→ EXERCISE PROMPT
An exact transcription is needed, starting with the line that contains "汇总 | 昼間人口: 1208937 -> 1329174" and ending with the last line of the records.

── EXERCISE DATA ──

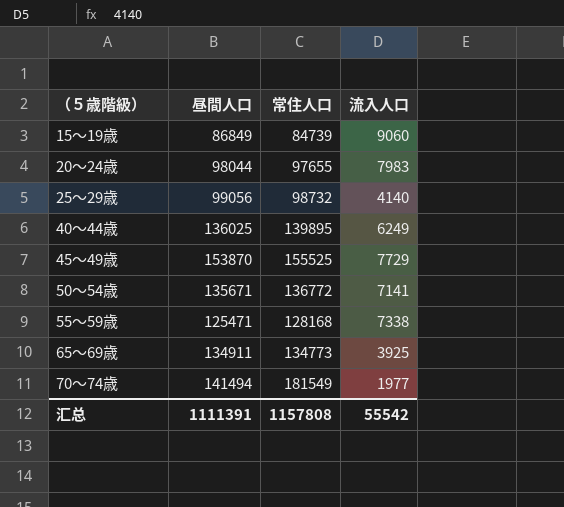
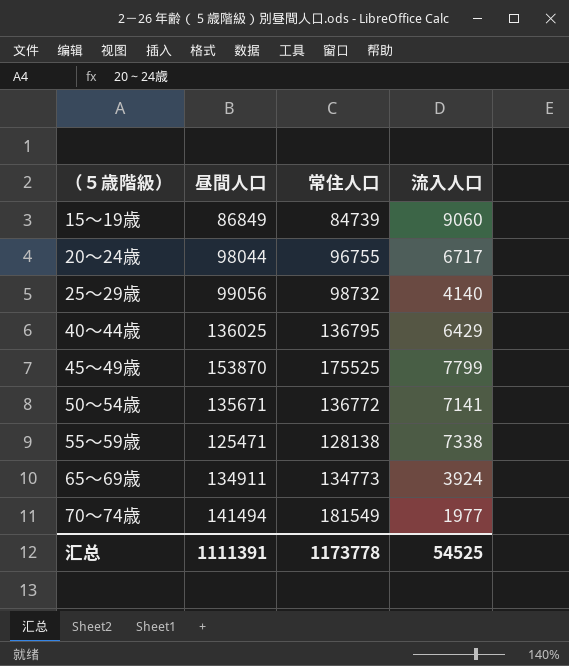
20～24歳 | 常住人口: 97655 -> 96755
20～24歳 | 流入人口: 7983 -> 6717
40～44歳 | 常住人口: 139895 -> 136795
40～44歳 | 流入人口: 6249 -> 6429
45～49歳 | 常住人口: 155525 -> 175525
45～49歳 | 流入人口: 7729 -> 7799
55～59歳 | 常住人口: 128168 -> 128138
65～69歳 | 流入人口: 3925 -> 3924
汇总 | 常住人口: 1157808 -> 1173778
汇总 | 流入人口: 55542 -> 54525

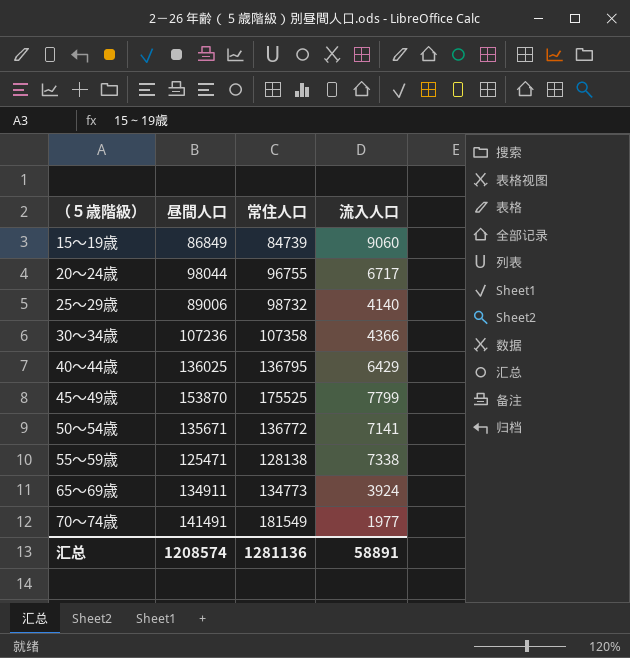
25～29歳 | 昼間人口: 99056 -> 89006
row 30～34歳: none -> 107236 | 107358 | 4366
70～74歳 | 昼間人口: 141494 -> 141491
汇总 | 昼間人口: 1111391 -> 1208574
汇总 | 常住人口: 1173778 -> 1281136
汇总 | 流入人口: 54525 -> 58891

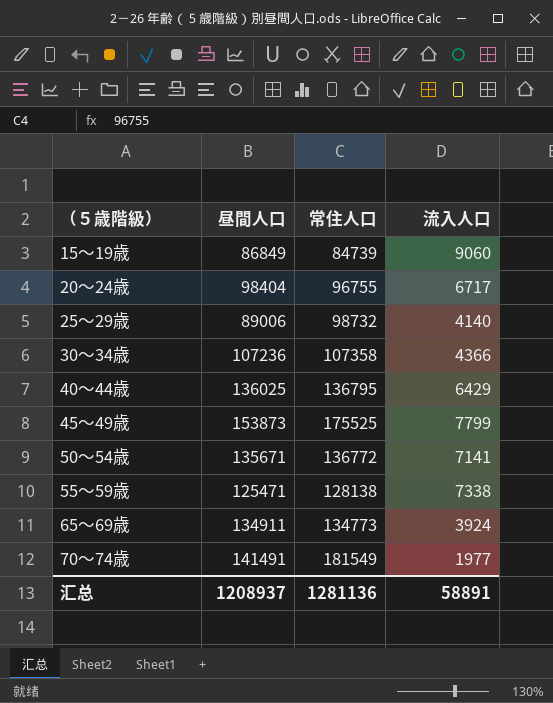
20～24歳 | 昼間人口: 98044 -> 98404
45～49歳 | 昼間人口: 153870 -> 153873
汇总 | 昼間人口: 1208574 -> 1208937

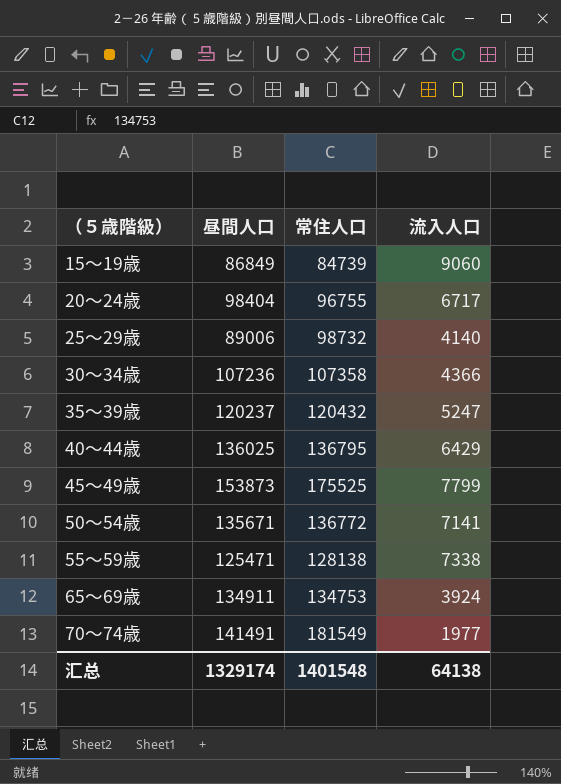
row 35～39歳: none -> 120237 | 120432 | 5247
65～69歳 | 常住人口: 134773 -> 134753
汇总 | 昼間人口: 1208937 -> 1329174
汇总 | 常住人口: 1281136 -> 1401548
汇总 | 流入人口: 58891 -> 64138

───

→ OUTPUT FOR THIS TASK
汇总 | 昼間人口: 1208937 -> 1329174
汇总 | 常住人口: 1281136 -> 1401548
汇总 | 流入人口: 58891 -> 64138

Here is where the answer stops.